Well, maybe not. These bugs (scientifically known as Triatomine bugs) are almost all haematophagous, meaning they feed on the blood of other animals. And though a few species of kissing bug feed on other insects, the majority have evolved to feed upon the vast reserves of blood found in vertebrate bodies. The name ‘kissing bug’ comes from their propensity for feeding on people’s faces, usually near to the mouth, as they are attracted to the odours exhaled during sleep. Some species of these tropical insects are found in Asia, Africa and Australia, but the majority are found in the Americas. One of the first published accounts of these insects was in Charles Darwin’s Journal and Remarks (better known as The Voyage of the Beagle) where he described being bitten by them whilst in South America:
“At night I experienced an attack (for it deserves no less a name) of the Benchuca (a species of Reduvius) the great black bug of the Pampas. It is most disgusting to feel soft wingless insects, about an inch long, crawling over one’s body. Before sucking they are quite thin, but afterwards they become round and bloated with blood, and in this state are easily crushed. They are also found in the northern parts of Chile and in Peru. One which I caught at Iquique, was very empty. When placed on the table, and though surrounded by people, if a finger was presented, the bold insect would immediately draw its sucker, make a charge, and if allowed, draw blood. No pain was caused by the wound. It was curious to watch its body during the act of sucking, as it changed in less than ten minutes, from being as flat as a wafer to a globular form. This one feast, for which the benchuca was indebted to one of the officers, kept it fat during four whole months; but, after the first fortnight, the insect was quite ready to have another suck.”
This behavior may be what gives these bugs one of their other common names – assassin bugs.
The Triatomine bugs are also a medically significant insect as they carry the parasite Trypanosoma cruzi. This parasite is the cause of Chagas Disease, which in the early stages cause localised swelling but without treatment goes on to cause life threatening damage to the heart and digestive system. Unlike malaria, the parasite is not passed from insect to human via the bite but rather from the insect defecating on the skin and the parasite making its way into the bloodstream via the bite wound.
These insects tend to congregate in dark crevices and hiding spaces in poorly maintained properties, waiting until night to come out and feed on the occupants of the building. As such the disease was historically found in poorer areas in South and Central America. The disease is now a major health concern for the region, with an estimated 18 million people infected, and around 14,000 deaths a year attributed to the disease. This is despite only 10% of those infected developing symptoms in the first 30 years following infection. With population booms and greater migration, in particular economic migration, the disease is beginning to spread into the USA. Around 30,000 cases have been reported in the US, and the CDC has listed it as one of the 5 main neglected parasitic infections in the country. This is because it tends to be confined to economic migrants, and groups less likely to seek out or afford medical treatment.
Whilst most species of kissing bug are confined to a fairly small geographic range, the species Triatoma rubrofasciata has a global tropical range. This is a recent phenomenon and has been driven by their close relationship with rats, which has seen them spread to ports around the world with international trade. Luckily this particular species rarely bites humans, and therefore tend not to spread the parasite easily. They also do not survive in cold temperatures, allowing the UK to remain free of them despite being a trade hub for many shipping lanes.
However, in 1999 one example was found in a sleeping bag in Hastings.
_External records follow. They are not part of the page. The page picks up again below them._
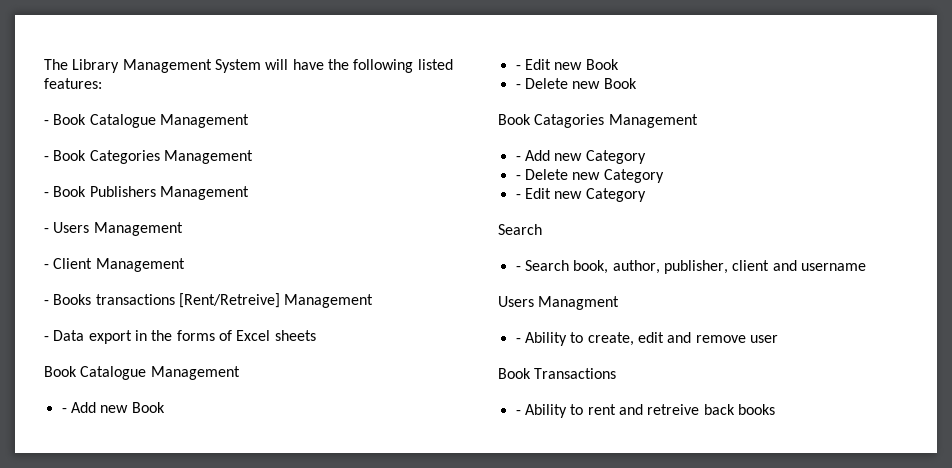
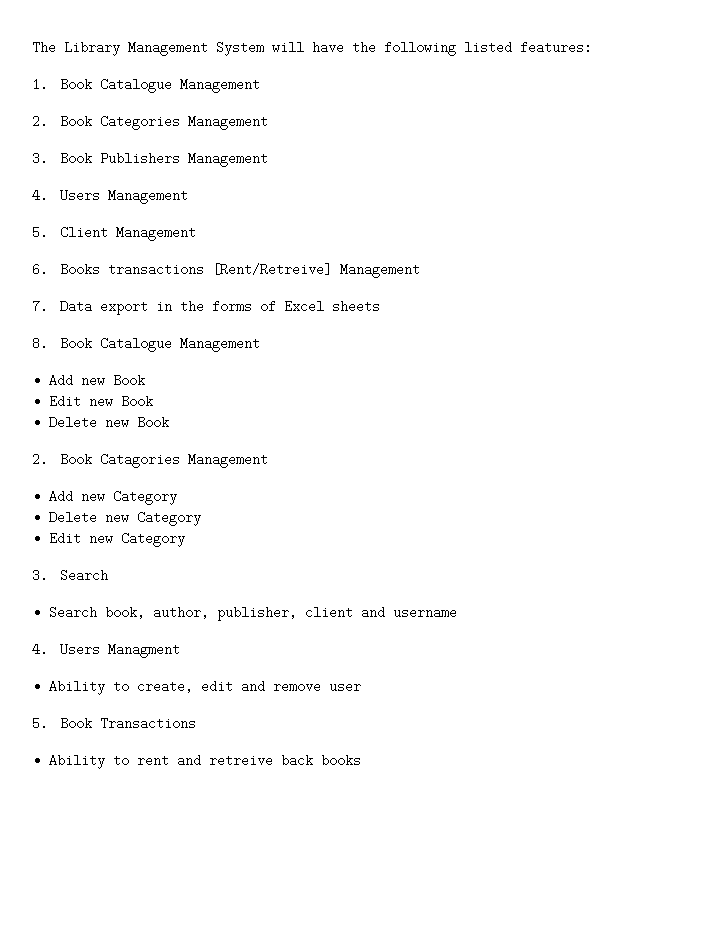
- - Book Catalogue Management
- - Book Categories Management
+ 1. Book Catalogue Management
+ 2. Book Categories Management
- - Book Publishers Management
+ 3. Book Publishers Management
- - Users Management
+ 4. Users Management
- - Client Management
+ 5. Client Management
- - Books transactions [Rent/Retreive] Management
+ 6. Books transactions [Rent/Retreive] Management
- - Data export in the forms of Excel sheets
- Book Catalogue Management
- - Add new Book
+ 7. Data export in the forms of Excel sheets
+ 8. Book Catalogue Management
+ Add new Book
- - Edit new Book
+ Edit new Book
- - Delete new Book
+ Delete new Book
- Book Catagories Management
+ 2. Book Catagories Management
- - Add new Category
+ Add new Category
- - Delete new Category
+ Delete new Category
- - Edit new Category
- Search
+ Edit new Category
+ 3. Search
- - Search book, author, publisher, client and username
+ Search book, author, publisher, client and username
- Users Managment
+ 4. Users Managment
- - Ability to create, edit and remove user
+ Ability to create, edit and remove user
- Book Transactions
+ 5. Book Transactions
- - Ability to rent and retreive back books
+ Ability to rent and retreive back books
This insect was already dead when found and the owner of the sleeping bag had never travelled outside the UK. It was sent to the Booth Museum for identification, where it was identified as a kissing bug, and samples were sent to the London School of Tropical Medicine. They confirmed the species, felt there was minimal chance of infection and stated that it likely died in the sleeping bag during manufacture or shipping in Asia (disappointing a few journalists who’d thought they’d found a juicy story). So avoid kissing bugs this Valentines Day (or any other day, for that matter!)